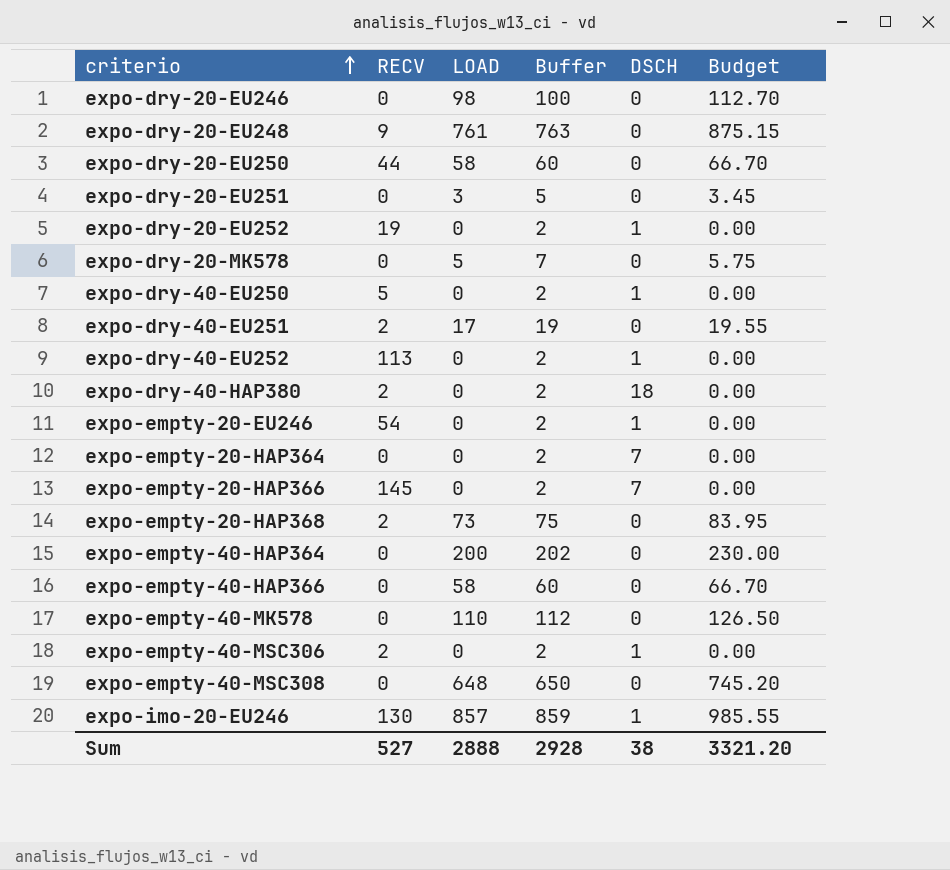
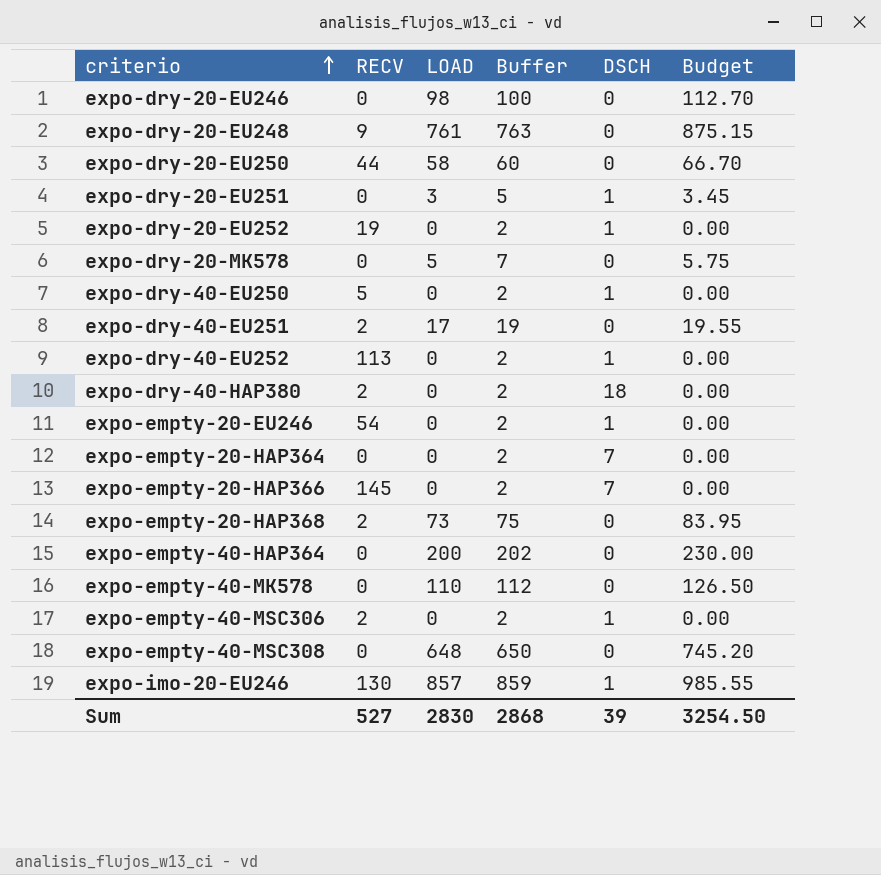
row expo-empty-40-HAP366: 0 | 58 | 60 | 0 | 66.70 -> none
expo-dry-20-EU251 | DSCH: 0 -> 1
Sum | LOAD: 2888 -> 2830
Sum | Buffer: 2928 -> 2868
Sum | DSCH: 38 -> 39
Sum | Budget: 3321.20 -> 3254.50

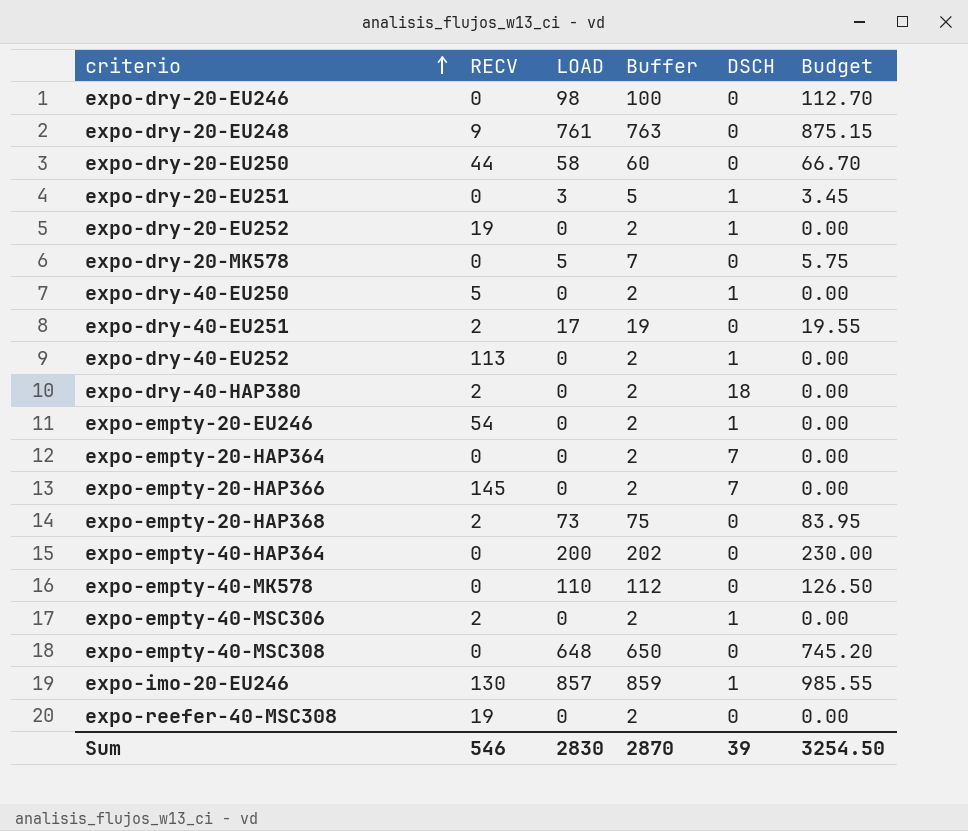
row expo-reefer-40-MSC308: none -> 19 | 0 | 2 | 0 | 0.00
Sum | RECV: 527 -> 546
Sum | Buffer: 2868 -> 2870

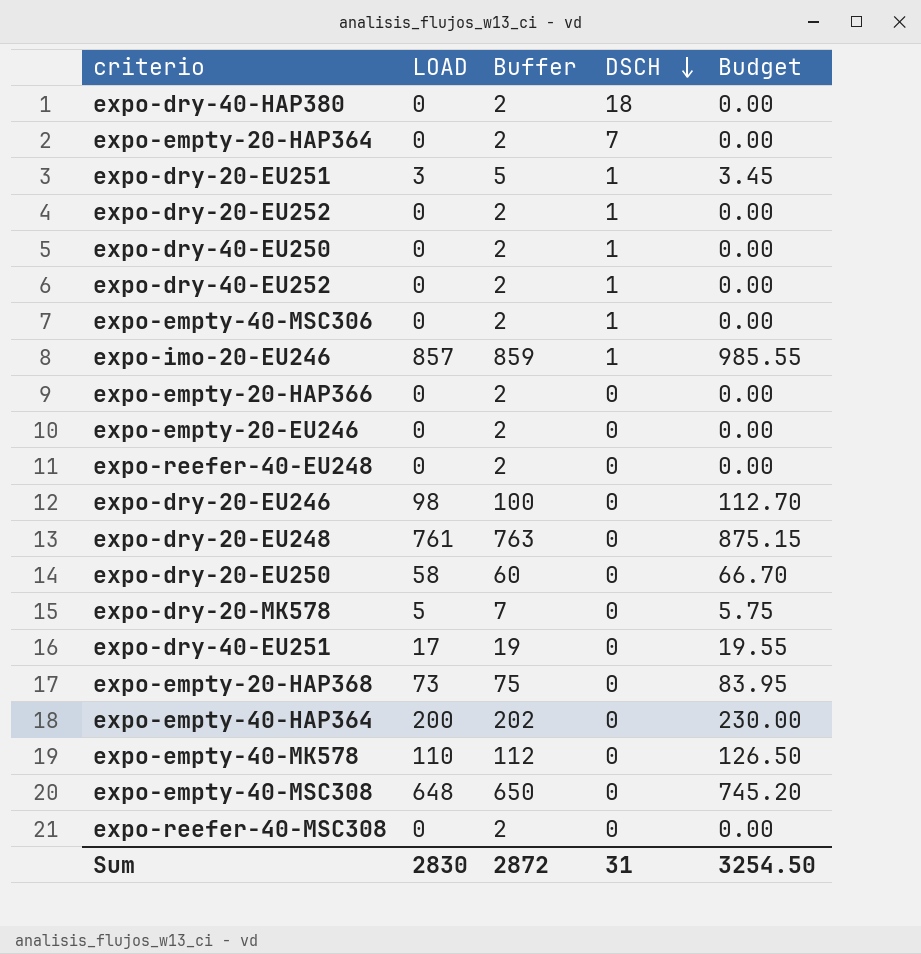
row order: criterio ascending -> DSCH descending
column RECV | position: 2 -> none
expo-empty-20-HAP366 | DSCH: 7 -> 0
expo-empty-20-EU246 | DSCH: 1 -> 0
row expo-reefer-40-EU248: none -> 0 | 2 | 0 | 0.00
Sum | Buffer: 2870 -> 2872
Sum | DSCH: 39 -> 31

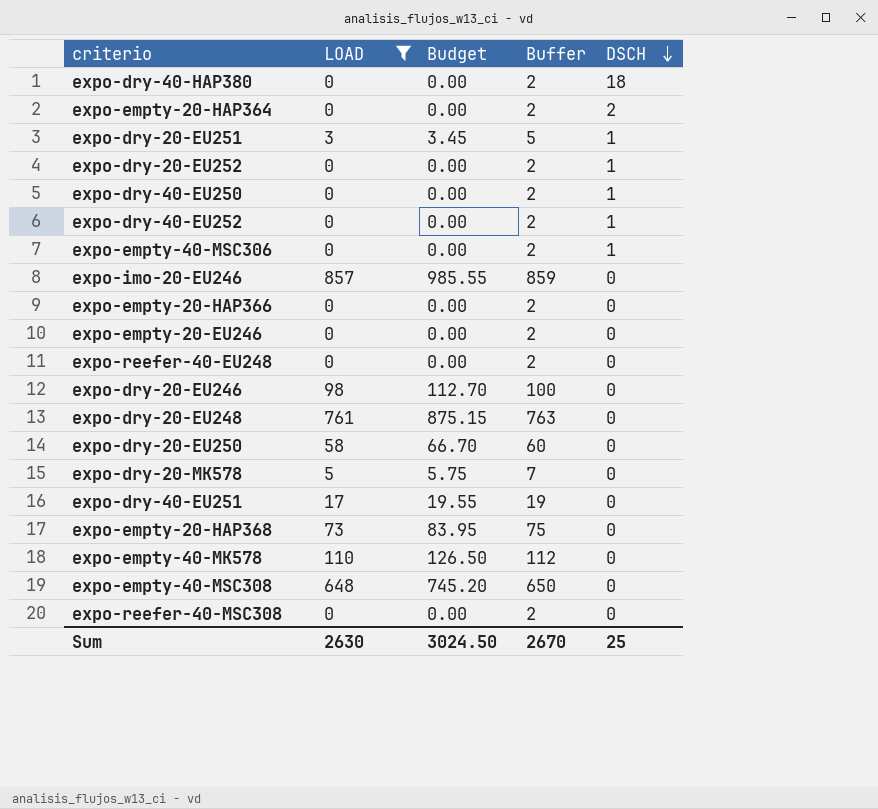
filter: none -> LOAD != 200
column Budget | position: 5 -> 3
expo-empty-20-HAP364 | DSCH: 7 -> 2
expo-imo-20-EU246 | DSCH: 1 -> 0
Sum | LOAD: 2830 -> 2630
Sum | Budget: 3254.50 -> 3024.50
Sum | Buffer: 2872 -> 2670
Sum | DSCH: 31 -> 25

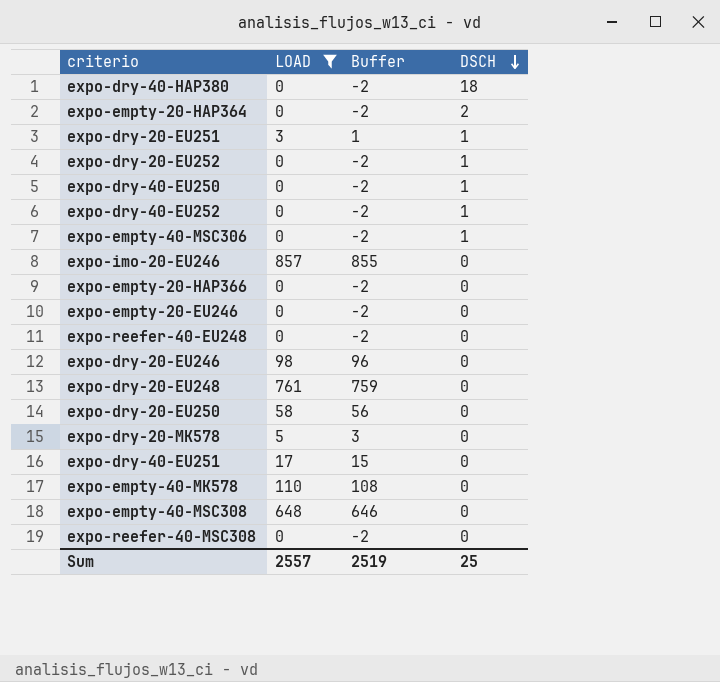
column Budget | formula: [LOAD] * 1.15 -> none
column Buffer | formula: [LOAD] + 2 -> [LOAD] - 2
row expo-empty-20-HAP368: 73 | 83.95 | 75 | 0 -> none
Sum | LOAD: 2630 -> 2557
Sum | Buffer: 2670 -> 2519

• • • • • • •

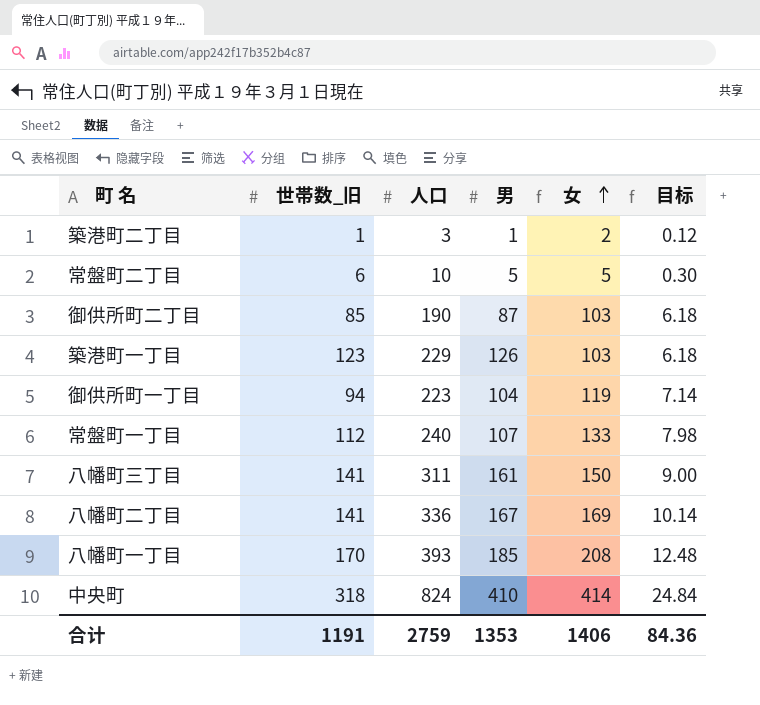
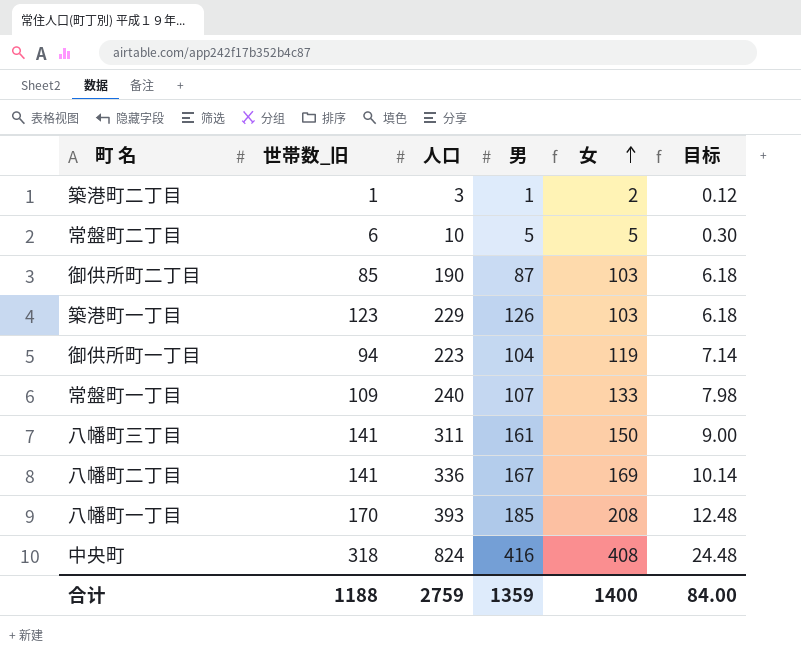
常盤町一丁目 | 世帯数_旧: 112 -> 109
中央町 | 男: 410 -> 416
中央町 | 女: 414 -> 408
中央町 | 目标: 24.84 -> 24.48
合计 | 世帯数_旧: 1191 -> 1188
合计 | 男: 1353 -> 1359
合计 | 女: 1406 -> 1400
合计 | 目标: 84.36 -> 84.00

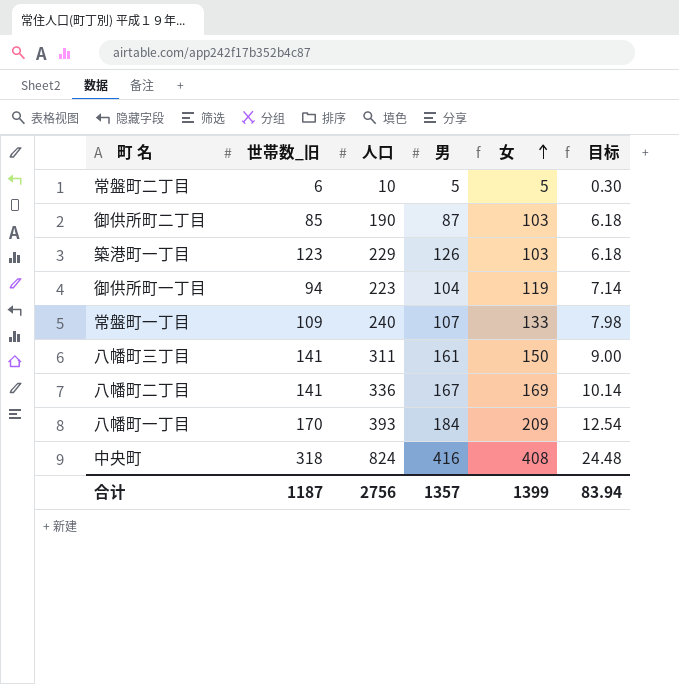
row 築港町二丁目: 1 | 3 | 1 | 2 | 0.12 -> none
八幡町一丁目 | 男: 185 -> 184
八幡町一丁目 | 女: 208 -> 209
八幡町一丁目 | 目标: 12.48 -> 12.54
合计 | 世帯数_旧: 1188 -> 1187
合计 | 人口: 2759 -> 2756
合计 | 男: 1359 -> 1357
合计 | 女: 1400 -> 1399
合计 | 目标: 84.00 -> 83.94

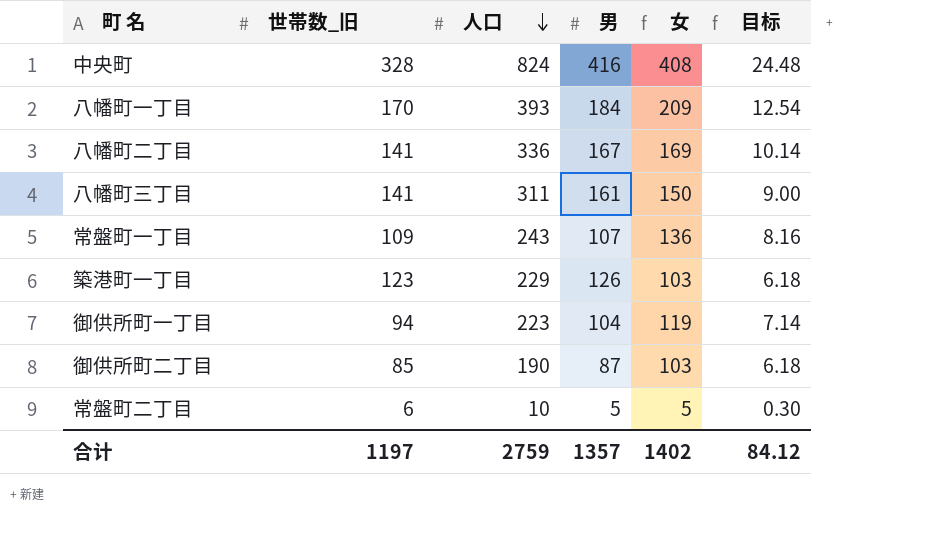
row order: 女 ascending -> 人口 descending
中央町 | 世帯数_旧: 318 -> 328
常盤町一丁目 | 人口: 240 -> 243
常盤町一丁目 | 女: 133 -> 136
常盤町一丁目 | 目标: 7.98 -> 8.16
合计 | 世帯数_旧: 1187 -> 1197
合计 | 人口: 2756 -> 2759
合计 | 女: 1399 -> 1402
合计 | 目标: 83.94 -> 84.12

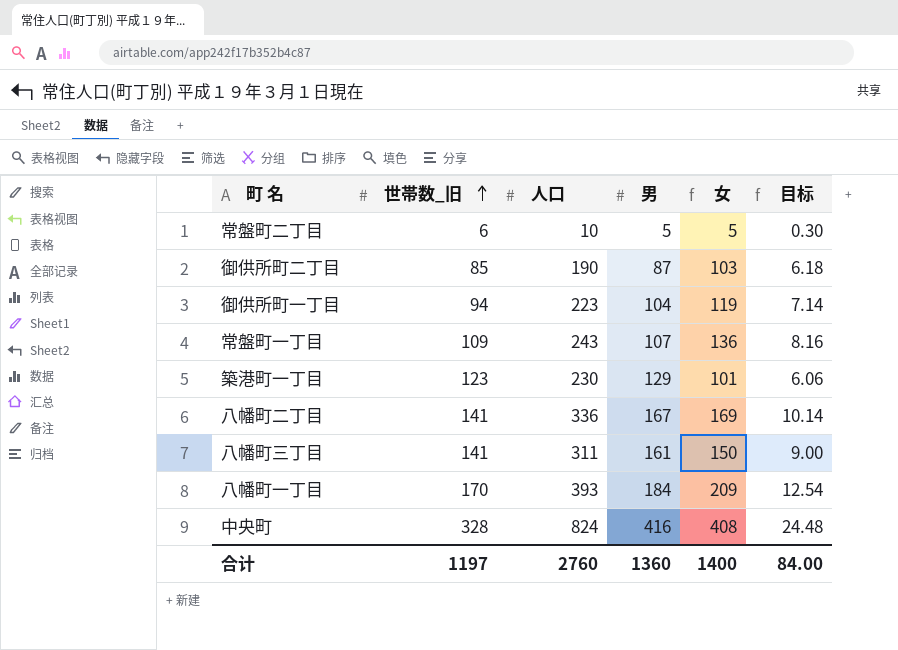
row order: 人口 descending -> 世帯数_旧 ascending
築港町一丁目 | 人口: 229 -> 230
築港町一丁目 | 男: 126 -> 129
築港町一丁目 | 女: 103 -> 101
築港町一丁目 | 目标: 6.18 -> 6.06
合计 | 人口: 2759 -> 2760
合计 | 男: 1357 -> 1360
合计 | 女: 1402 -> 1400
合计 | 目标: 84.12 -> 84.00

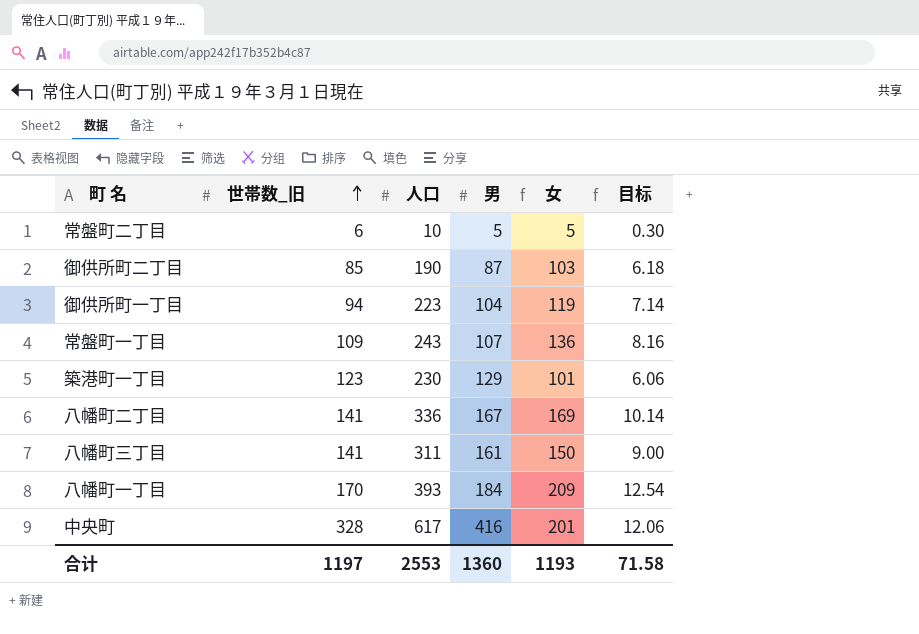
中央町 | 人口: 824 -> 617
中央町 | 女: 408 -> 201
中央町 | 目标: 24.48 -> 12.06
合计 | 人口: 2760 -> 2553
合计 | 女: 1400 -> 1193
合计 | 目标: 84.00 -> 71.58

• • • • • • •

### What this task involves
Look through the material above. Transcribe exactly the lines between the ones with "Sum | Budget: 3321.20 -> 3254.50" and "Sum | Buffer: 2670 -> 2519", inclusive, and keep pictures out.

### Result below
Sum | Budget: 3321.20 -> 3254.50

row expo-reefer-40-MSC308: none -> 19 | 0 | 2 | 0 | 0.00
Sum | RECV: 527 -> 546
Sum | Buffer: 2868 -> 2870

row order: criterio ascending -> DSCH descending
column RECV | position: 2 -> none
expo-empty-20-HAP366 | DSCH: 7 -> 0
expo-empty-20-EU246 | DSCH: 1 -> 0
row expo-reefer-40-EU248: none -> 0 | 2 | 0 | 0.00
Sum | Buffer: 2870 -> 2872
Sum | DSCH: 39 -> 31

filter: none -> LOAD != 200
column Budget | position: 5 -> 3
expo-empty-20-HAP364 | DSCH: 7 -> 2
expo-imo-20-EU246 | DSCH: 1 -> 0
Sum | LOAD: 2830 -> 2630
Sum | Budget: 3254.50 -> 3024.50
Sum | Buffer: 2872 -> 2670
Sum | DSCH: 31 -> 25

column Budget | formula: [LOAD] * 1.15 -> none
column Buffer | formula: [LOAD] + 2 -> [LOAD] - 2
row expo-empty-20-HAP368: 73 | 83.95 | 75 | 0 -> none
Sum | LOAD: 2630 -> 2557
Sum | Buffer: 2670 -> 2519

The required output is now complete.